Dopo uno stop di 4 mesi, per un intervento ai gomiti, Busà è tornato in ottima forma, superando 7 incontri prima di Lipsia

Luigi Busà in azione

L’avolese Luigi Busà medaglia d’oro nella Premier League di Lipsia. Quattro mesi dopo aver conquistato il titolo europeo, il quarto per lui, il karateka ha battuto per 3-1 l’uzbeko Otabolaev Dastonbek ottenendo la terza medaglia d’oro a una Premier League, confermandosi, quindi, ai vertici del karate mondiale. “Non conoscendo l’avversario – ha dichiarato Busà alla Gazzetta dello Sport – ho preparato questa finale con strategie diverse, lui aspettava un mio errore, ma io sono stato paziente finché non sono andato a segno.
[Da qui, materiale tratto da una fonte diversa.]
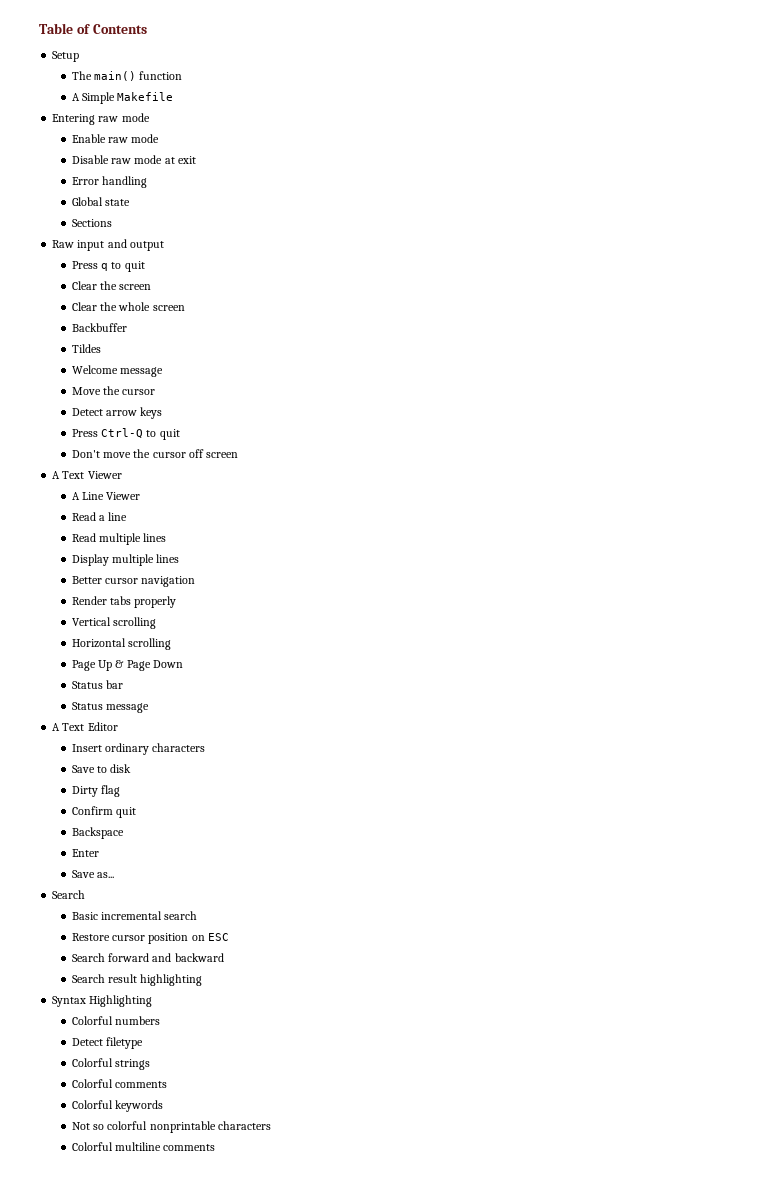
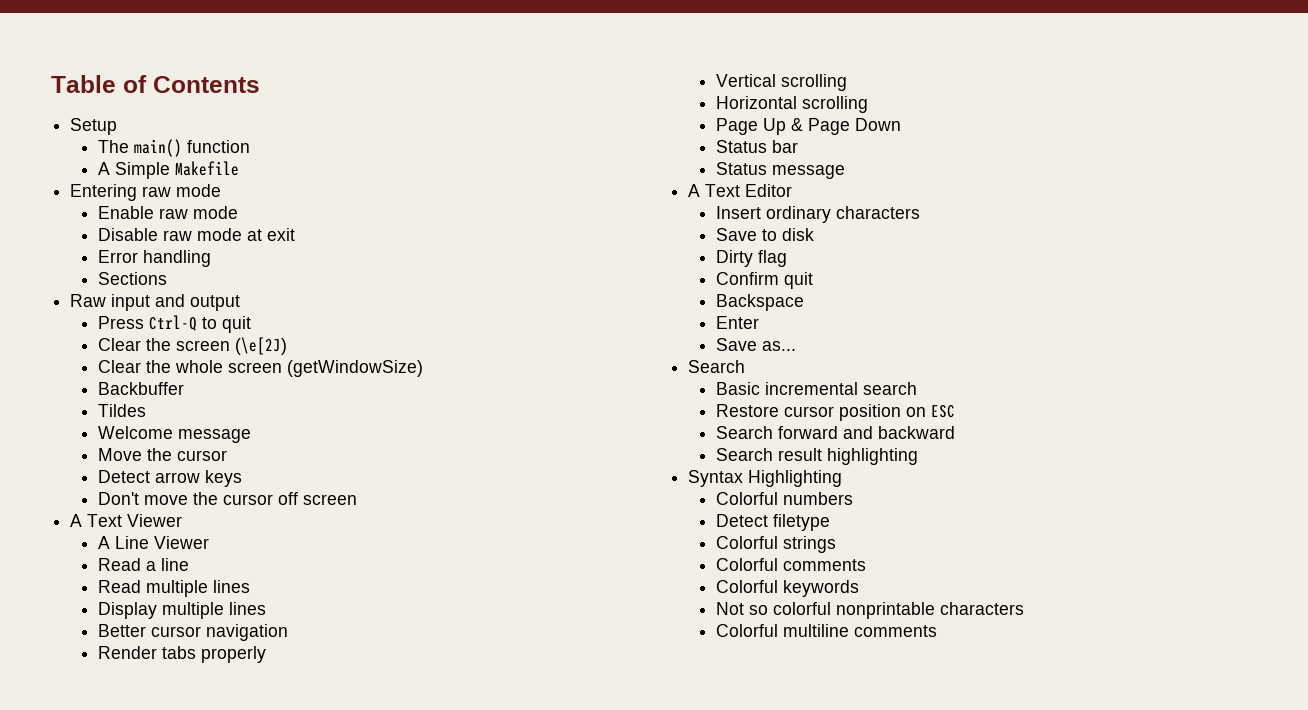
[71,197,131,206] // Global state -> (212, 258) none
[101,263,109,271] q -> [149,315,198,331] Ctrl-Q
(152, 287) none -> [235,337,288,355] (\e[2J)
(185, 308) none -> [287,360,424,377] (getWindowSize)
[71,428,180,440] // Press Ctrl-Q to quit -> (243, 478) none

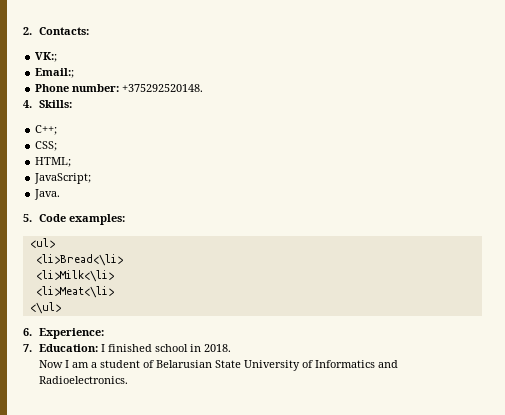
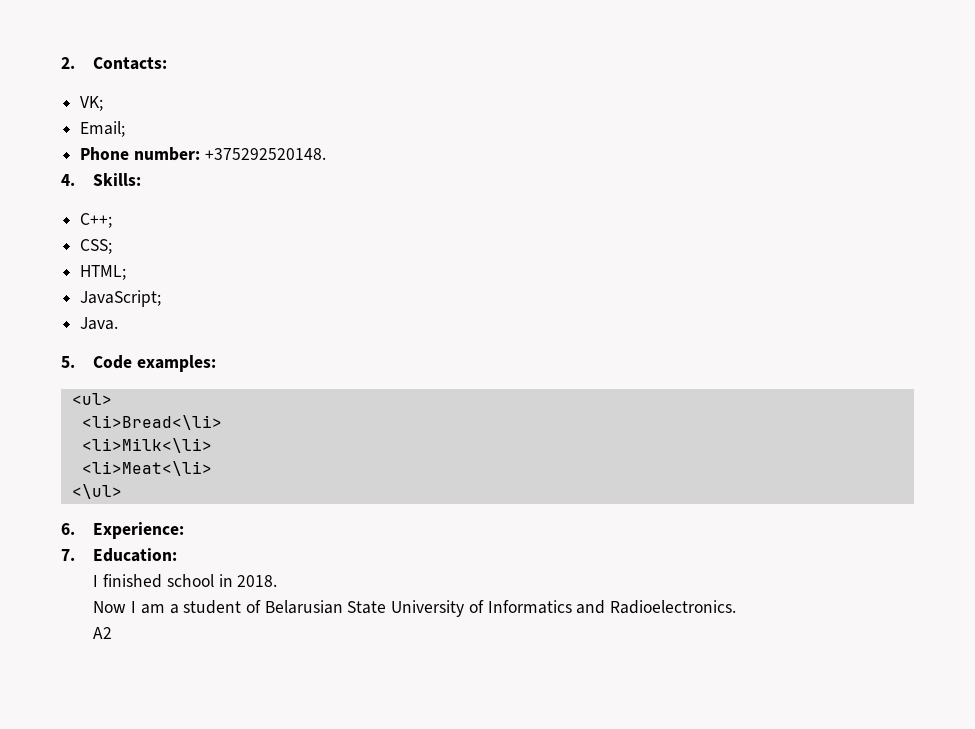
[35,52,58,62] [35,68,75,78] VK:; // Email:; -> [80,96,104,111] [80,121,126,137] VK; // Email;
(99, 348) none -> (178, 555) //
(129, 380) none -> [93,627,113,639] // A2

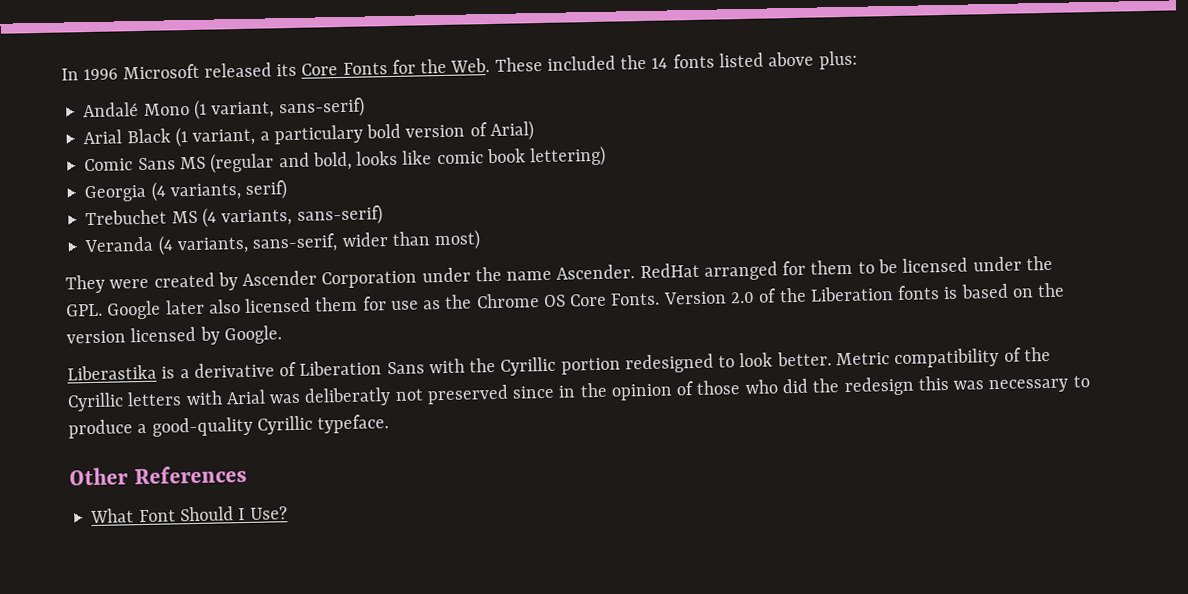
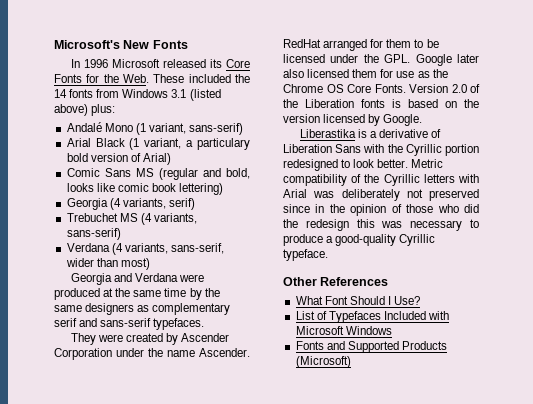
(61, 74) none -> [54,40,188,49] Microsoft's New Fonts //
[718,51,815,68] listed above -> [96,89,221,101] [54,104,88,116] from Windows 3.1 (listed above)
[84,236,154,253] Veranda -> [66,243,110,252] Verdana
(482, 240) none -> [70,273,205,285] [54,288,220,300] [54,303,231,315] [54,318,205,330] // Georgia and Verdana were produced at the same time by the same designers as complementary serif and sans-serif typefaces.
[304,387,392,407] deliberatly -> [341,189,400,201] deliberately
(288, 513) none -> [295,311,450,323] [295,326,392,335] [295,341,447,353] [295,356,351,368] // List of Typefaces Included with Microsoft Windows // Fonts and Supported Products (Microsoft)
L’oro non sarebbe stato possibile senza l’aiuto di tutto lo staff Fijlkam e della mia nuova famiglia, il Centro Sportivo Carabinieri – si legge ancora nel servizio della Gazzetta -, dove ho trovato un ambiente sereno, vincente e che mi ha dato quella marcia in più per vincere. Ma il ringraziamento più grande va a mio padre Sebastiano: il Maestro più forte del mondo. Per me lo sarà per sempre“.

Dopo uno stop di 4 mesi, per un intervento ai gomiti, Busà è tornato sul tatami, superando 7 incontri prima di Lipsia. Ma nonostante gli ottimi risultati, per Luigi c’è ancora molto da migliorare e da qui a Tokyo 2020 “voglio vincere tutto” ha ammesso.